[Problem] Go over the records and copy every line with the string "Wallet".
Given records Start Marker
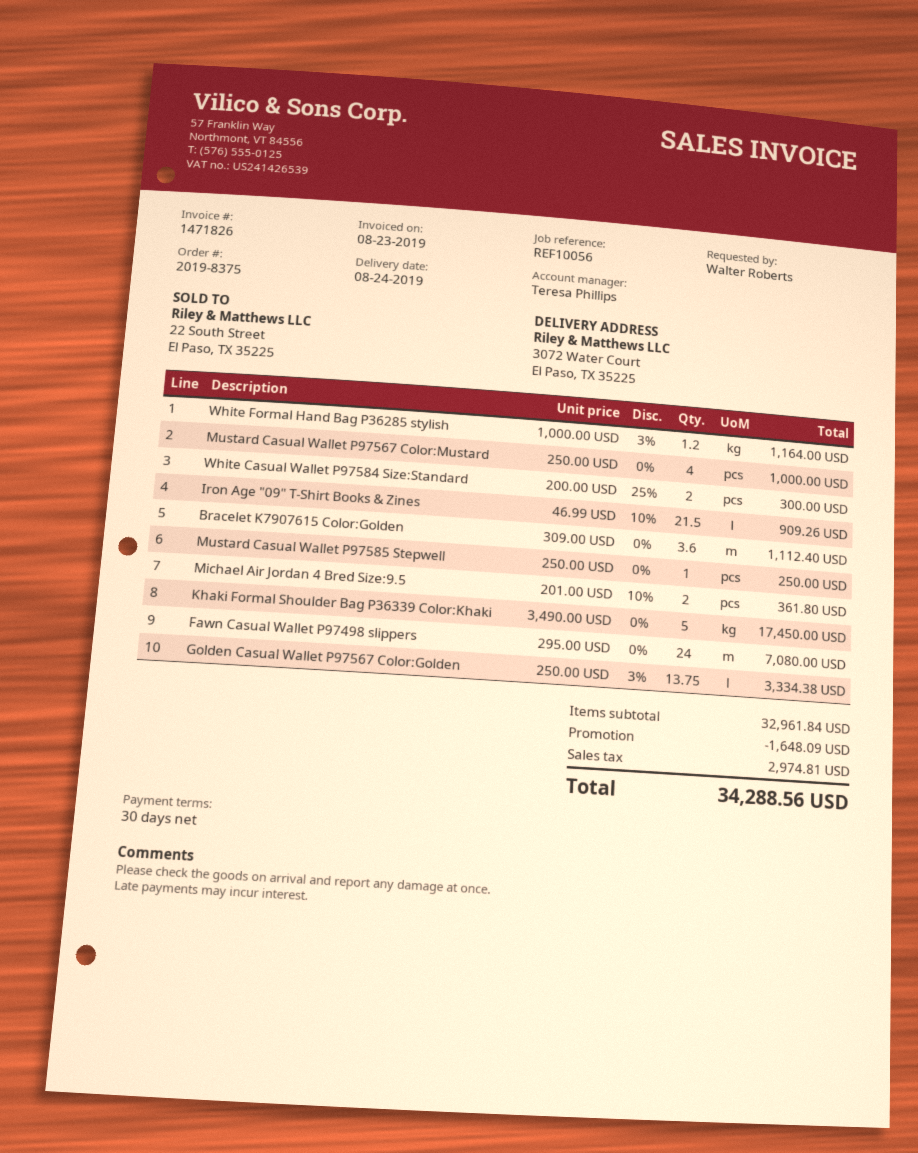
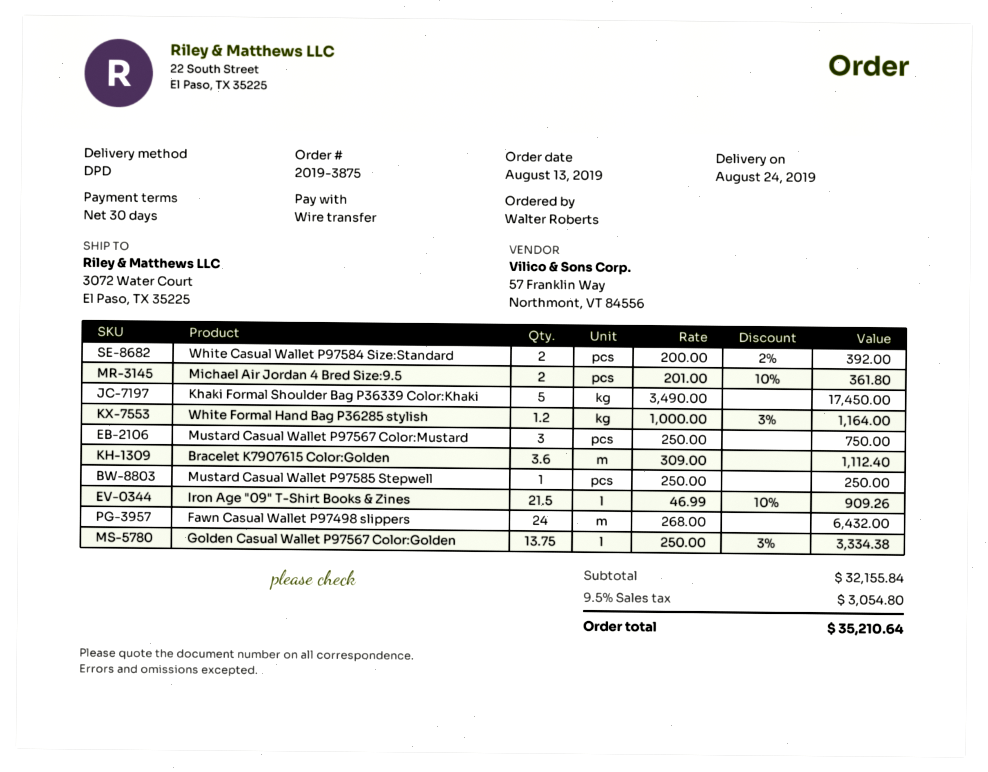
order number: 2019-8375 -> 2019-3875
Mustard Casual Wallet P97567 Color:Mustard: 4 x 250.00 = 1000.00 -> 3 x 250.00 = 750.00
White Casual Wallet P97584 Size:Standard: 2 x 200.00 - 25% = 300.00 -> 2 x 200.00 - 2% = 392.00
Fawn Casual Wallet P97498 slippers: 24 x 295.00 = 7080.00 -> 24 x 268.00 = 6432.00
subtotal: 32961.84 -> 32155.84
discount: 1648.09 -> none
tax: 2974.81 -> 3054.80
total: 34288.56 -> 35210.64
Given records End Marker
[Finished exercise]
Mustard Casual Wallet P97567 Color:Mustard: 4 x 250.00 = 1000.00 -> 3 x 250.00 = 750.00
White Casual Wallet P97584 Size:Standard: 2 x 200.00 - 25% = 300.00 -> 2 x 200.00 - 2% = 392.00
Fawn Casual Wallet P97498 slippers: 24 x 295.00 = 7080.00 -> 24 x 268.00 = 6432.00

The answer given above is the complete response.